We can force it to use the right plan with a STRAIGHT_JOIN, and that makes it return with the expected rapidity:
mysql:wikiadmin@db1054 [enwiktionary]> explain SELECT /*! STRAIGHT_JOIN */ tl_from,tl_namespace AS `bl_namespace`,tl_title AS `bl_title`,page_id,page_title,page_namespace,page_is_redirect FROM `templatelinks` FORCE INDEX (tl_namespace),`page` WHERE (tl_from = page_id) AND ((tl_namespace = '828' AND tl_title = 'languages/data2')) ORDER BY tl_from LIMIT 501; +------+-------------+---------------+--------+---------------+--------------+---------+------------------------------------+---------+--------------------------+ | id | select_type | table | type | possible_keys | key | key_len | ref | rows | Extra | +------+-------------+---------------+--------+---------------+--------------+---------+------------------------------------+---------+--------------------------+ | 1 | SIMPLE | templatelinks | ref | tl_namespace | tl_namespace | 261 | const,const | 9677820 | Using where; Using index | | 1 | SIMPLE | page | eq_ref | PRIMARY | PRIMARY | 4 | enwiktionary.templatelinks.tl_from | 1 | | +------+-------------+---------------+--------+---------------+--------------+---------+------------------------------------+---------+--------------------------+ 2 rows in set (0.00 sec) mysql:wikiadmin@db1054 [enwiktionary]> SELECT /*! STRAIGHT_JOIN */ tl_from,tl_namespace AS `bl_namespace`,tl_title AS `bl_title`,page_id,page_title,page_namespace,page_is_redirect FROM `templatelinks` FORCE INDEX (tl_namespace),`page` WHERE (tl_from = page_id) AND ((tl_namespace = '828' AND tl_title = 'languages/data2')) ORDER BY tl_from LIMIT 501; [...] 501 rows in set (0.00 sec) mysql:wikiadmin@db1054 [enwiktionary]> SHOW SESSION STATUS like 'Hand%'; +----------------------------+-------+ | Variable_name | Value | +----------------------------+-------+ | Handler_commit | 1 | | Handler_delete | 0 | | Handler_discover | 0 | | Handler_external_lock | 0 | | Handler_icp_attempts | 0 | | Handler_icp_match | 0 | | Handler_mrr_init | 0 | | Handler_mrr_key_refills | 0 | | Handler_mrr_rowid_refills | 0 | | Handler_prepare | 0 | | Handler_read_first | 0 | | Handler_read_key | 502 | | Handler_read_last | 0 | | Handler_read_next | 500 | | Handler_read_prev | 0 | | Handler_read_rnd | 0 | | Handler_read_rnd_deleted | 0 | | Handler_read_rnd_next | 130 | | Handler_rollback | 0 | | Handler_savepoint | 0 | | Handler_savepoint_rollback | 0 | | Handler_tmp_update | 0 | | Handler_tmp_write | 128 | | Handler_update | 0 | | Handler_write | 0 | +----------------------------+-------+ 25 rows in set (0.00 sec)

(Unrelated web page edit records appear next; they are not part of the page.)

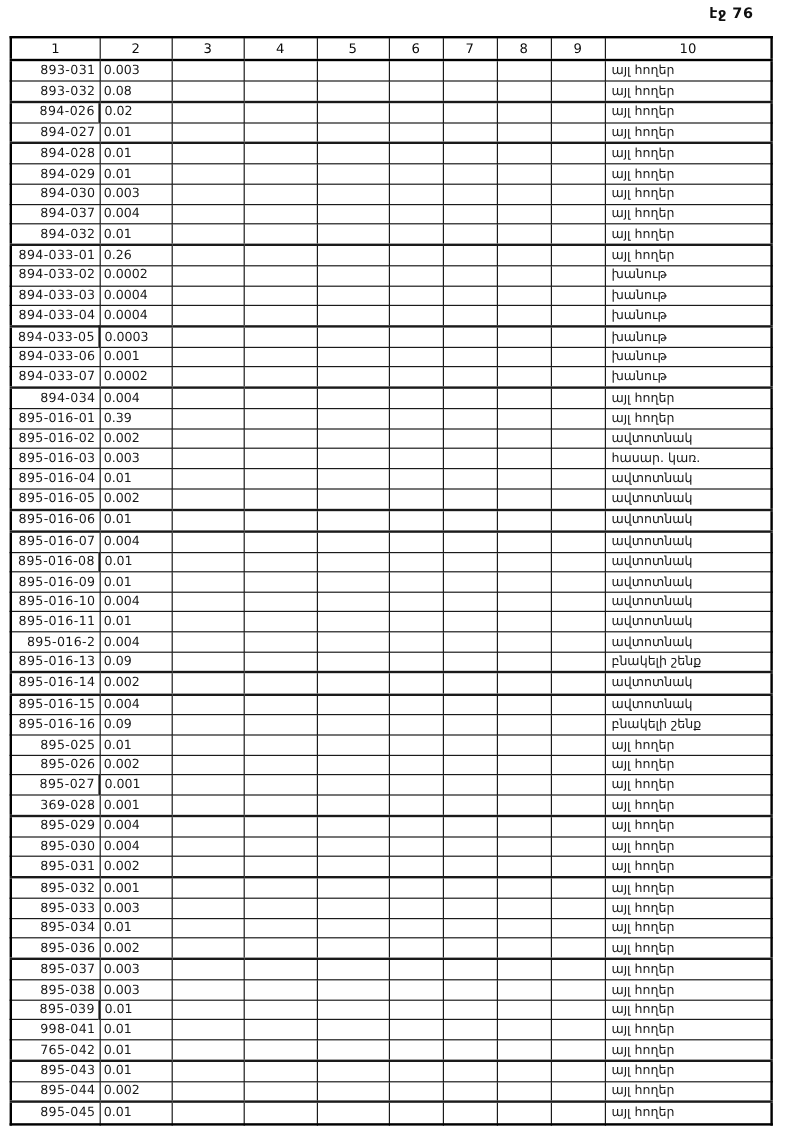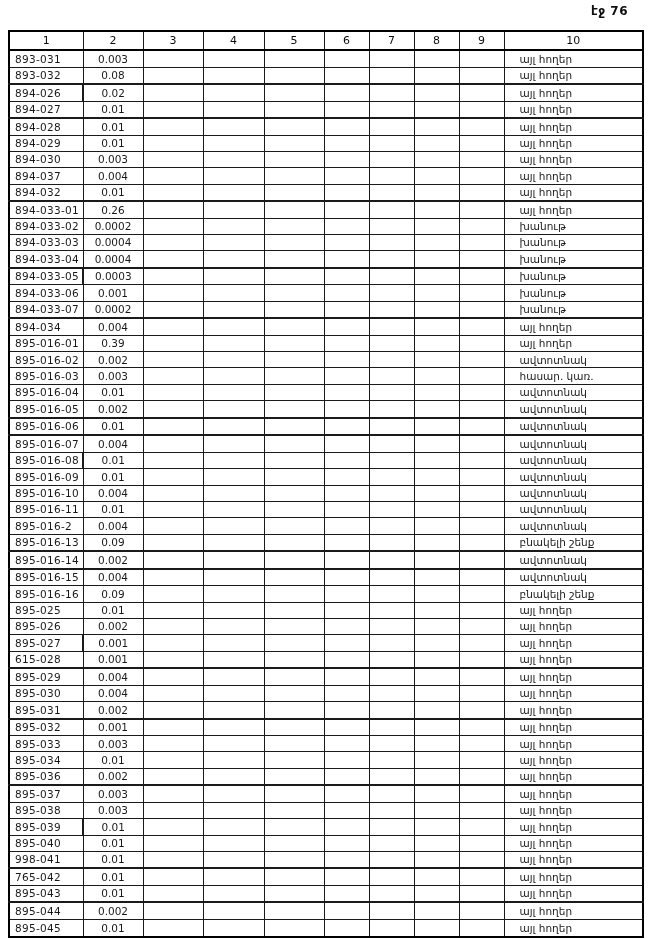--- a/index.html
+++ b/index.html
@@ -61,7 +61,7 @@
     border-bottom: 2px solid #000;
     color: #0d0d0d;
   }
-  td.code  { text-align: left; padding-left: 5px; letter-spacing: 0.3px; margin-top: 23px; }
+  td.code  { text-align: right; padding-left: 5px; letter-spacing: 0.3px; margin-top: 23px; }
   td.value { text-align: center; }
   td.use   { text-align: left; padding-left: 15px; }
   

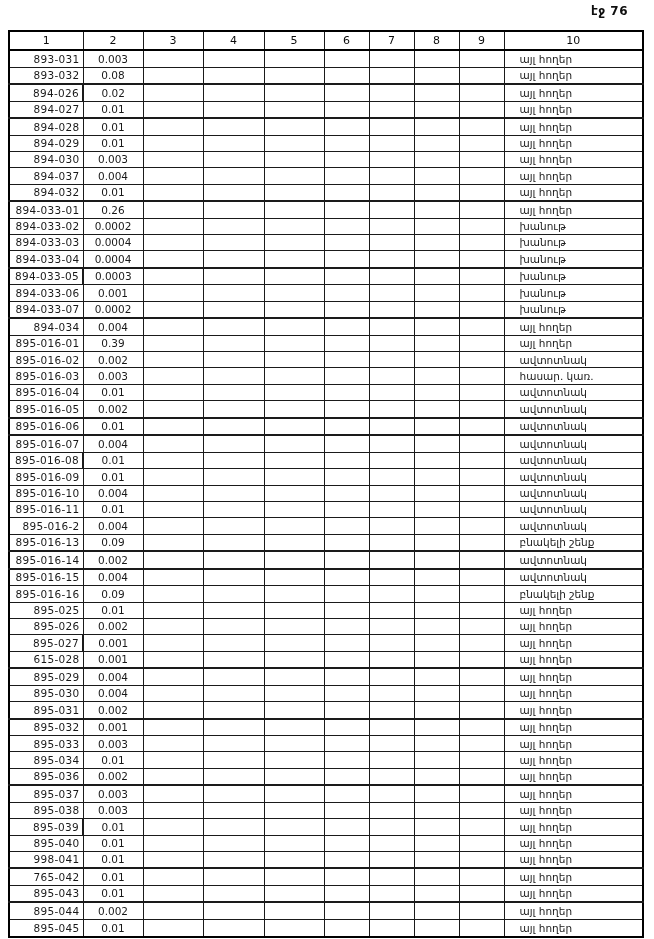--- a/index.html
+++ b/index.html
@@ -62,7 +62,7 @@
     color: #0d0d0d;
   }
   td.code  { text-align: right; padding-left: 5px; letter-spacing: 0.3px; margin-top: 23px; }
-  td.value { text-align: center; }
+  td.value { text-align: left; }
   td.use   { text-align: left; padding-left: 15px; }
   
   tbody tr:nth-child(7n+2) td { border-bottom-width: 2px; }

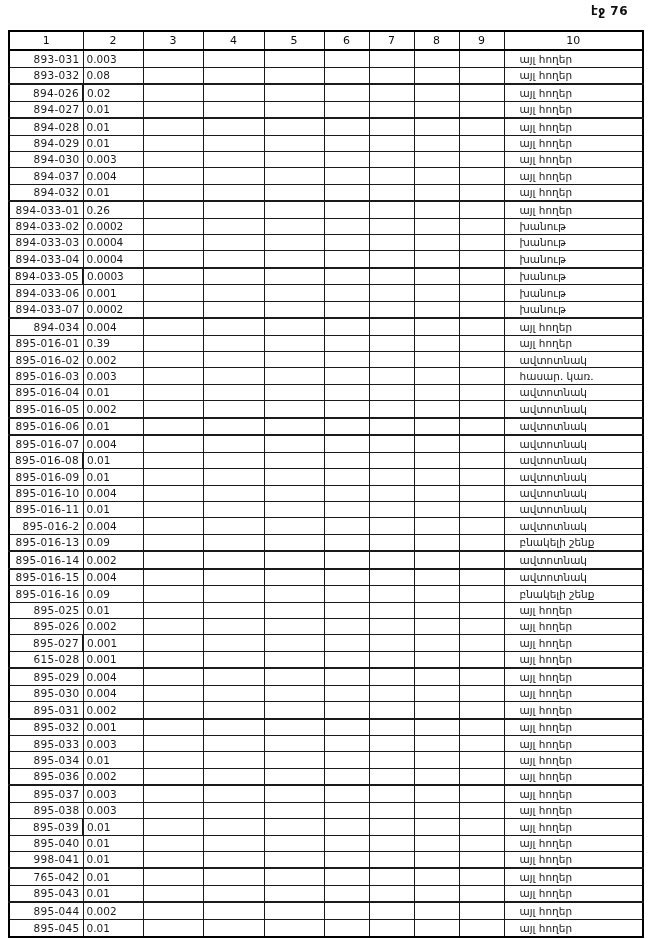--- a/index.html
+++ b/index.html
@@ -63,7 +63,7 @@
   }
   td.code  { text-align: right; padding-left: 5px; letter-spacing: 0.3px; margin-top: 23px; }
   td.value { text-align: left; }
-  td.use   { text-align: left; padding-left: 15px; }
+  td.use   { text-align: left; padding-left: 5px; }
   
   tbody tr:nth-child(7n+2) td { border-bottom-width: 2px; }
   tbody tr:nth-child(9n+5) td { border-top-width: 2px; }

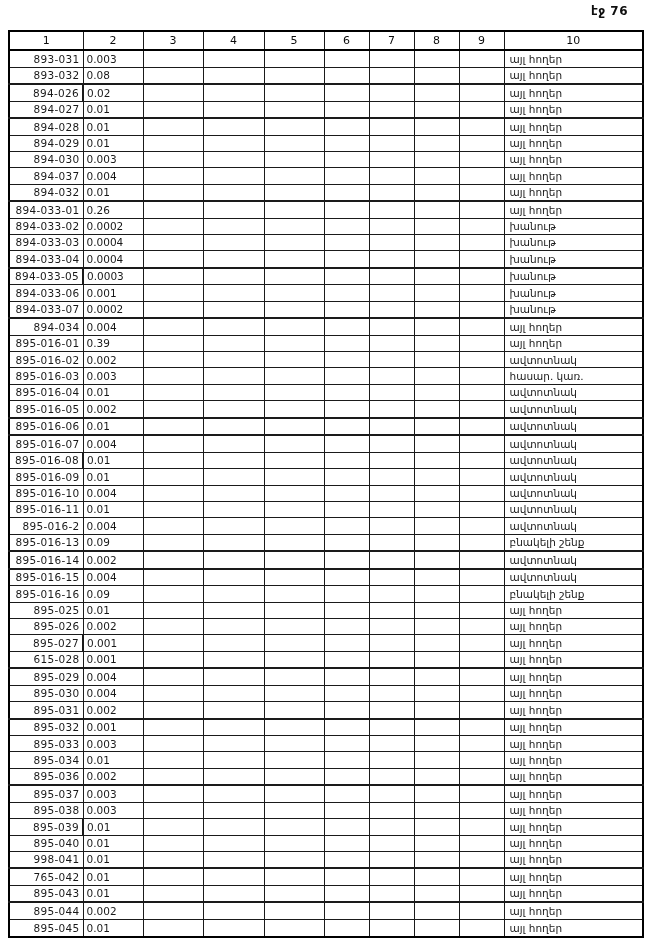--- a/index.html
+++ b/index.html
@@ -574,7 +574,7 @@
   </tr>
 
   <tr>
-    <td class="code">615-028</td>
+    <td class="code">369-028</td>
     <td class="value">0.001</td>
     <td></td>
     <td></td>

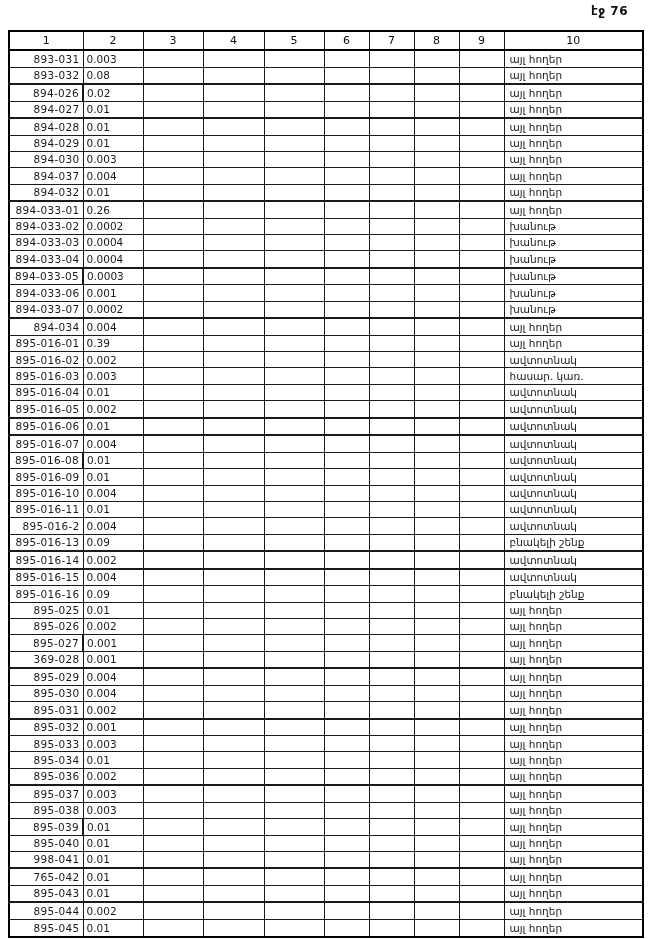--- a/index.html
+++ b/index.html
@@ -716,18 +716,6 @@
     <td class="use">այլ հողեր</td>
   </tr>
 
-  <tr>
-    <td class="code">895-040</td>
-    <td class="value">0.01</td>
-    <td></td>
-    <td></td>
-    <td></td>
-    <td></td>
-    <td></td>
-    <td></td>
-    <td></td>
-    <td class="use">այլ հողեր</td>
-  </tr>
 
   <tr>
     <td class="code">998-041</td>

My only guess as to why it's choosing such a bad plan is that it for some reason thinks the good plan will have to scan 9677820 rows when really it needs only 501 to fill the limit. I have no idea whether there's a better fix than STRAIGHT_JOIN to force it, that's a question for our DBAs.
Just to add some more info, in this specific templatelinks table there are 4.8M rows with those conditions:
MariaDB PRODUCTION s2 localhost enwiktionary > explain select count(*) from templatelinks where tl_namespace = 828 AND tl_title = 'languages/data2'; +------+-------------+---------------+------+---------------+--------------+---------+------------+---------+---------- | id | select_type | table | type | possible_keys | key | key_len | ref | rows | Extra | +------+-------------+---------------+------+---------------+--------------+---------+-------------+---------+---- | 1 | SIMPLE | templatelinks | ref | tl_namespace | tl_namespace | 261 | const,const | 9585198 | Using where; Using index | +------+-------------+---------------+------+---------------+--------------+---------+-------------+---------+---- MariaDB PRODUCTION s2 localhost enwiktionary > select count(*) from templatelinks where tl_namespace = 828 AND tl_title = 'languages/data2'; +----------+ | count(*) | +----------+ | 4864454 | +----------+
And in the page table there are 5.3M rows. I guess this is the reason MySQL decides to ignore the index.
My 2 cents
The problem with the straight join (or hints in general) is that you fix things now and break it elsewhere on other wikis, or for another set of conditions, or with different row distribution in one year. Let's try different aproaches first, such as innodb statistics or MariaDB histograms for finer query plans.
I think this is a known bug, that Anomie and me have encountered in the past. Again, let me 1 day to figure out if there is an alternative that does not involve an index hint.
@jcrespo out of curiosity and learning, is this related to the fact that templatelinks is partitioned? Also if the partition key is fixed here being tl_namespace?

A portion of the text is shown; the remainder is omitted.